On the Cover of Sunday's Book Review
'Believing Is Seeing'
By ERROL MORRIS
Reviewed by KATHRYN SCHULZ
The filmmaker Errol Morris's book is about the limitations of vision, and the inevitable distortions involved in the act of looking at photographs.
On the Cover of Sunday's Book Review
'Believing Is Seeing'
By ERROL MORRIS
Reviewed by KATHRYN SCHULZ
The filmmaker Errol Morris's book is about the limitations of vision, and the inevitable distortions involved in the act of looking at photographs.
Errol Morris Looks for the Truth in Photography
Sharif Karim/Reuters
By KATHRYN SCHULZ
Published: September 1, 2011
One of the first things we learn in “Believing Is Seeing” is that its author, the filmmaker Errol Morris, has limited sight in one eye and lacks normal stereoscopic vision — “My fault,” he writes, for refusing to wear an eye patch after being treated for strabismus in childhood. It’s hard to think of another writer who so neatly embodies the theme of his own book. “Believing Is Seeing” is about the limitations of vision, and about the inevitable idiosyncrasies and distortions involved in the act of looking — in particular, looking at photographs.
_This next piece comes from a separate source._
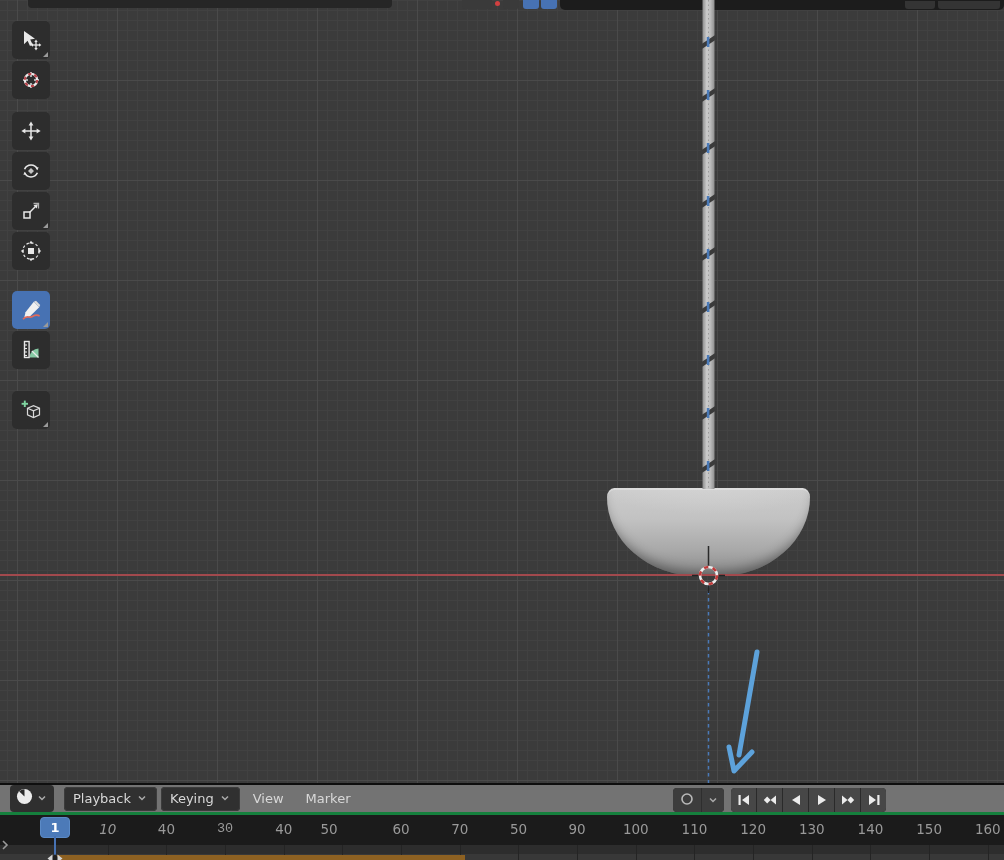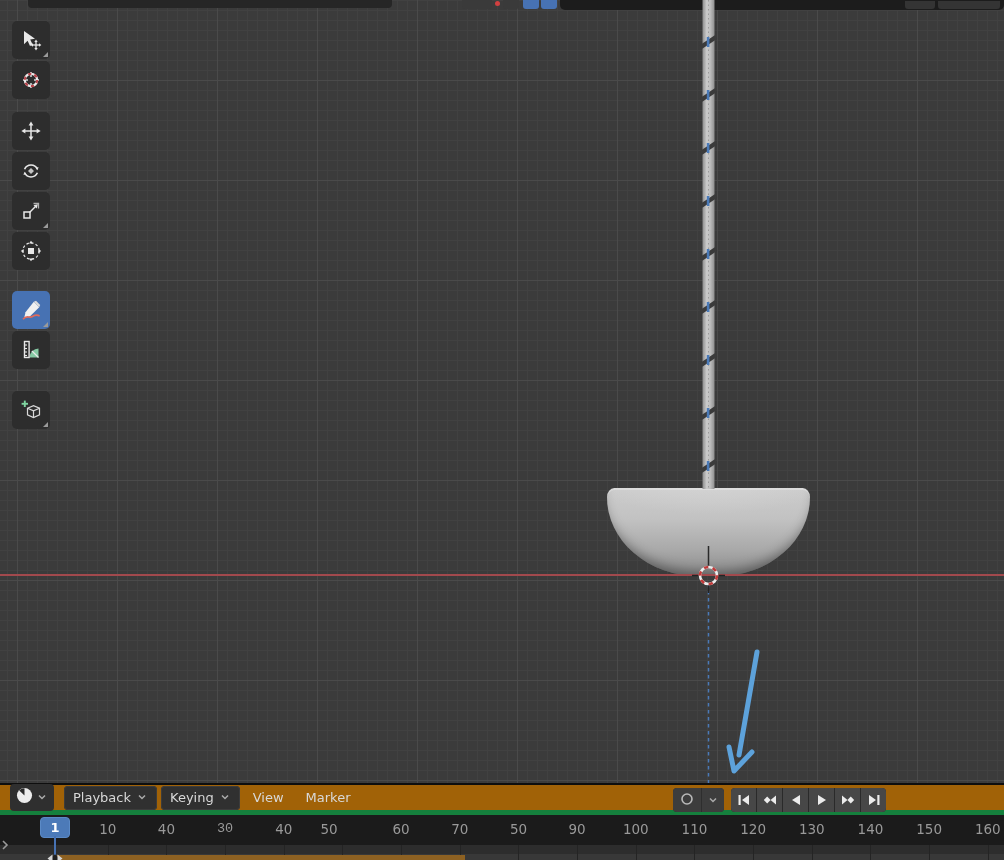"Playback" #tl-header { background: #a16207 -> #737373; border-bottom: 5px solid #15803d -> 3px solid #15803d }
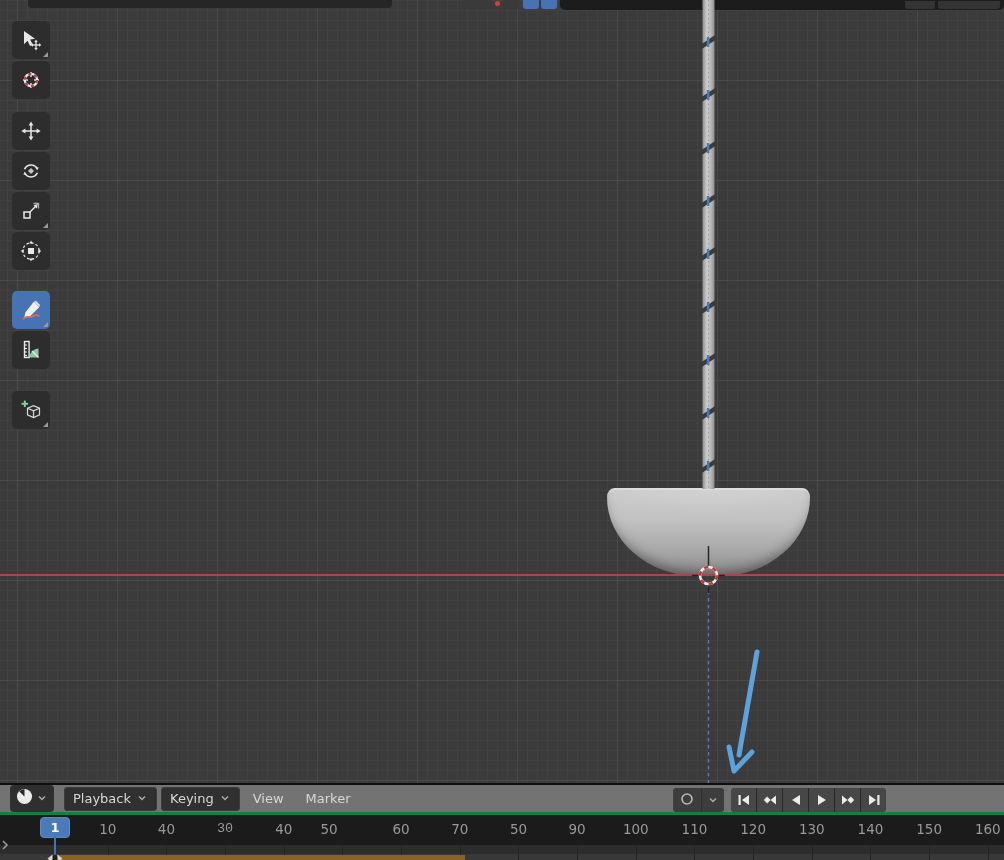"10" div.ruler-num { font-style: none -> italic }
Or anyway, it’s sort of about that. Reading it, I thought of Morris’s first film, "Gates of Heaven," which is ostensibly about pet cemeteries and includes more material on pet cemeteries than any other movie ever made (including "Pet Sematary") but is, nonetheless, not really about pet cemeteries at all. Likewise, “Believing Is Seeing,” though perceptive about photography, is fundamentally concerned with something very different: epistemology. Morris is chiefly interested in the nature of knowledge, in figuring out where the truth — in both senses — lies.
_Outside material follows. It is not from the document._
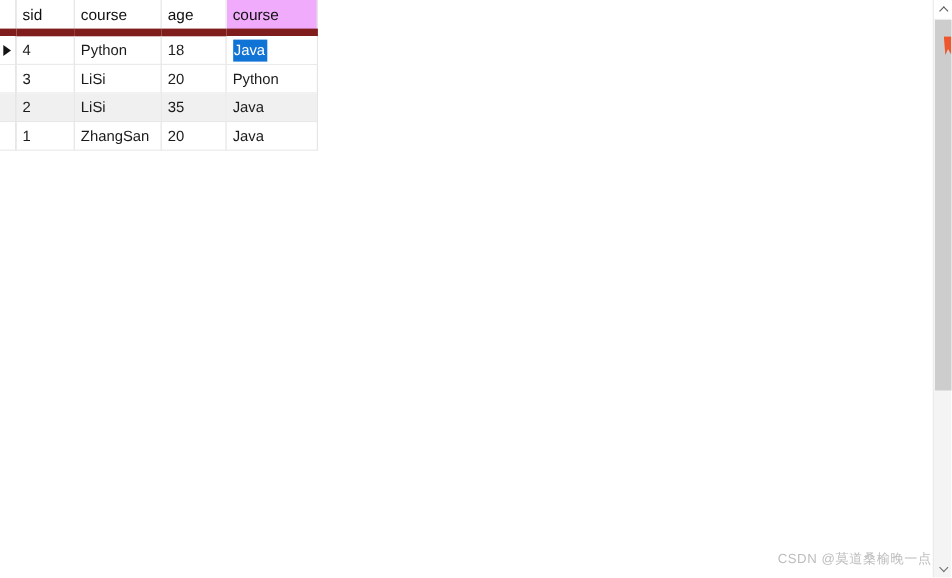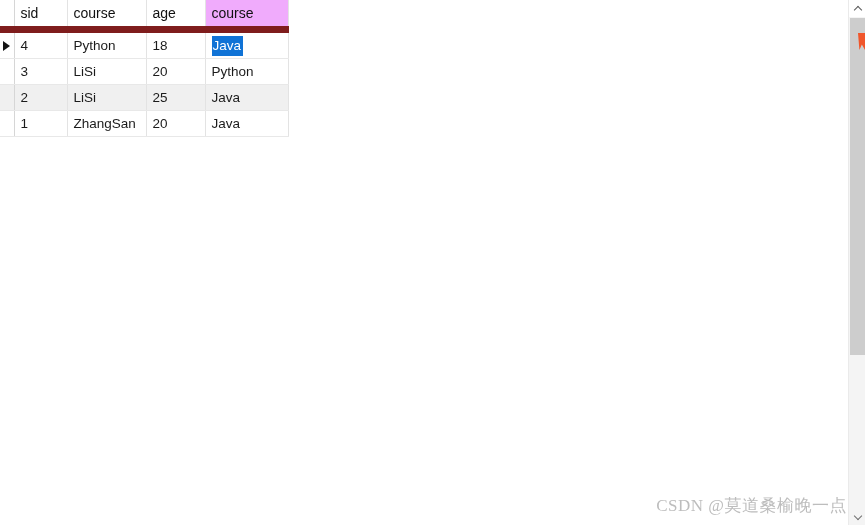"25" td { text: 25 -> 35 }
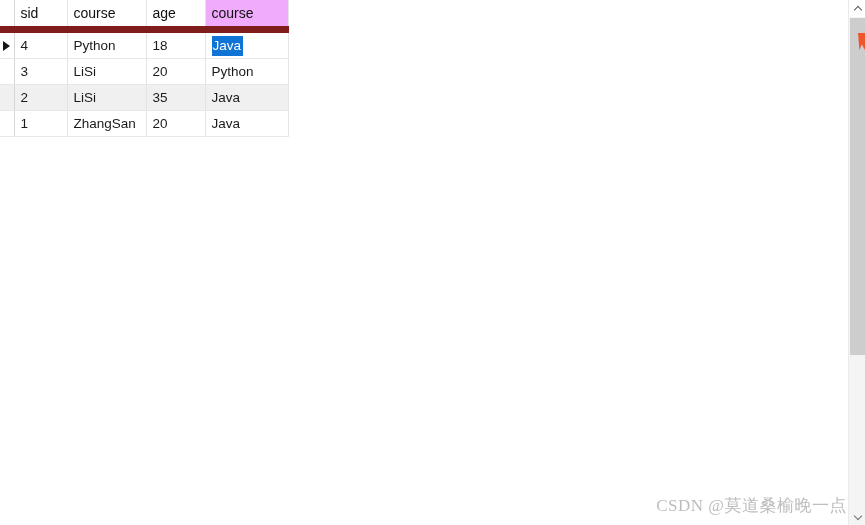"CSDN @莫道桑榆晚一点" .watermark { font-family: Liberation Serif, serif -> Liberation Sans, sans-serif; font-size: 17px -> 12px }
As that suggests, Morris believes in objective truth, and believes that people can grasp it — “even though,” as he has written elsewhere, “the world is unutterably insane.” The question then becomes how to coax an insane world into yielding up its truths, and “Believing Is Seeing” amounts to a provisional, pastiche-y, deeply interesting attempt at an answer. Each of its six chapters originally appeared, in different form, in the Opinionator blog of The New York Times, and each centers on a photo or photo set: two slightly different pictures taken by Roger Fenton during the Crimean War; the infamous Abu Ghraib images, over two chapters; Depression-era photographs by Walker Evans and Arthur Rothstein; pictures of children’s toys lying in the rubble after Israeli airstrikes on southern Lebanon in 2006; and an ambrotype of three young children that was found clutched in the hand of a dead Union soldier at Gettysburg in 1863.
The first of these chapters, on Roger Fenton, is a template, stylistically and thematically, for everything that follows. Taken in 1855, the two Fenton photographs show an empty stretch of road in a heavily shelled valley near Sebastopol. In one, cannonballs are scattered in ditches beside the road; in the other, they are also strewn along the road itself. Morris’s interest in these images was piqued by Susan Sontag, herself the author of two books on photography. According to Morris, Sontag claims that Fenton moved the cannonballs onto the road to create a more dramatic image. He is puzzled by this allegation (How does she know that Fenton staged the second photograph? How does she even know in what order the photographs were taken?), and irked by her opprobrium. “Even if Sontag is right, namely, that Fenton moved the cannonballs to telegraph the horrors of war, what’s so bad about that?” he asks. “Why does moralizing about ‘posing’ take precedence . . . over moralizing about the carnage of war?”
Morris himself has paid a price for “posing.” In 1989, he was passed over for an Oscar nomination for "The Thin Blue Line" (1988), reportedly because his use of staged re-creations violated the Academy’s standards for documentary films. (In 2004, he finally won his Oscar, for “The Fog of War: Eleven Lessons From the Life of Robert S. McNamara.” Lesson 7: “Belief and Seeing Are Both Often Wrong.”) Morris not only defends the use of such staging techniques, but also suggests that we can never wholly avoid them. An elephant might have been standing on that road in Crimea, he points out, and Fenton could have waited until it passed out of the frame to take his pictures. In that case, Morris writes, “he posed the photograph by excluding something. . . . But how would you know? . . . Isn’t there always a possible elephant lurking just at the edge of the frame?”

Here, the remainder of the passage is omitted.